[Given data Boundary: Start]

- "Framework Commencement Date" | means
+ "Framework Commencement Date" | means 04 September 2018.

[Given data Boundary: End]
[Given data Boundary: Start]

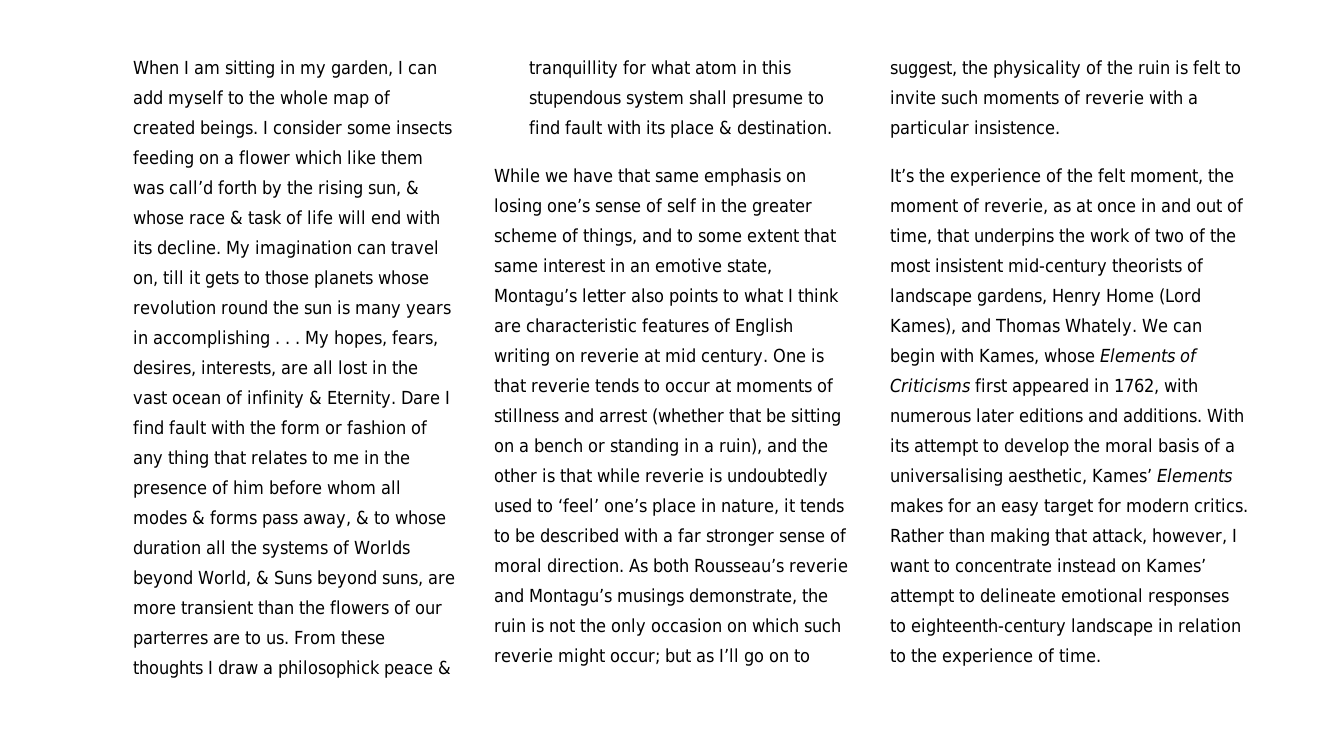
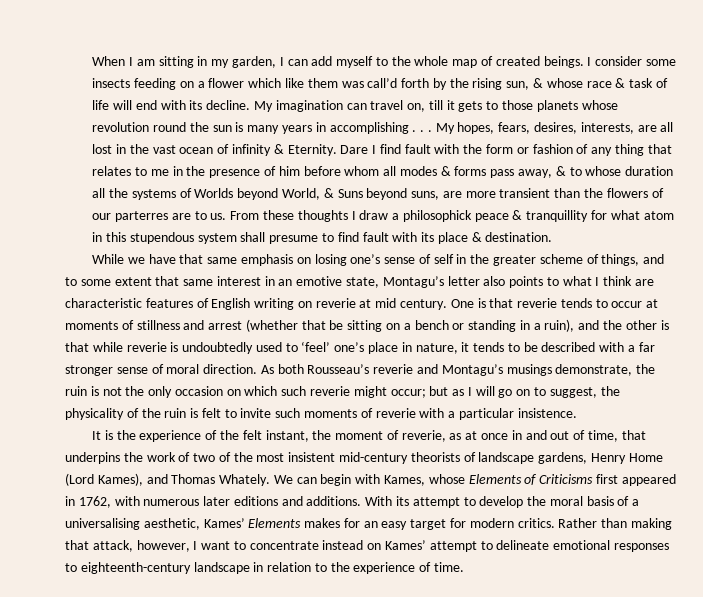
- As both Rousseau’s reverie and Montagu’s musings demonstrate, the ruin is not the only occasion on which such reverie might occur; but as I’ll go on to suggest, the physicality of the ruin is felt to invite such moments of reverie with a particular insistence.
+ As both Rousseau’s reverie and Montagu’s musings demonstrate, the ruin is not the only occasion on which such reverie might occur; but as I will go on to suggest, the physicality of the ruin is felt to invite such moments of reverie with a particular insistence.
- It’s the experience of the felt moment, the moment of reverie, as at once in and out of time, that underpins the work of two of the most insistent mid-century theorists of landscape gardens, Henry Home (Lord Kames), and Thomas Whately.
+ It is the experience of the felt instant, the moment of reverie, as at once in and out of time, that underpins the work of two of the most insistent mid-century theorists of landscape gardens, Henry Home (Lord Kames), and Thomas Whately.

[Given data Boundary: End]

## What you are asked to do
Could you restate word for word the lines above from the one containing "- As both Rousseau’s" through the one containing "is the experience", both included, and nothing else?

## Answer space
- As both Rousseau’s reverie and Montagu’s musings demonstrate, the ruin is not the only occasion on which such reverie might occur; but as I’ll go on to suggest, the physicality of the ruin is felt to invite such moments of reverie with a particular insistence.
+ As both Rousseau’s reverie and Montagu’s musings demonstrate, the ruin is not the only occasion on which such reverie might occur; but as I will go on to suggest, the physicality of the ruin is felt to invite such moments of reverie with a particular insistence.
- It’s the experience of the felt moment, the moment of reverie, as at once in and out of time, that underpins the work of two of the most insistent mid-century theorists of landscape gardens, Henry Home (Lord Kames), and Thomas Whately.
+ It is the experience of the felt instant, the moment of reverie, as at once in and out of time, that underpins the work of two of the most insistent mid-century theorists of landscape gardens, Henry Home (Lord Kames), and Thomas Whately.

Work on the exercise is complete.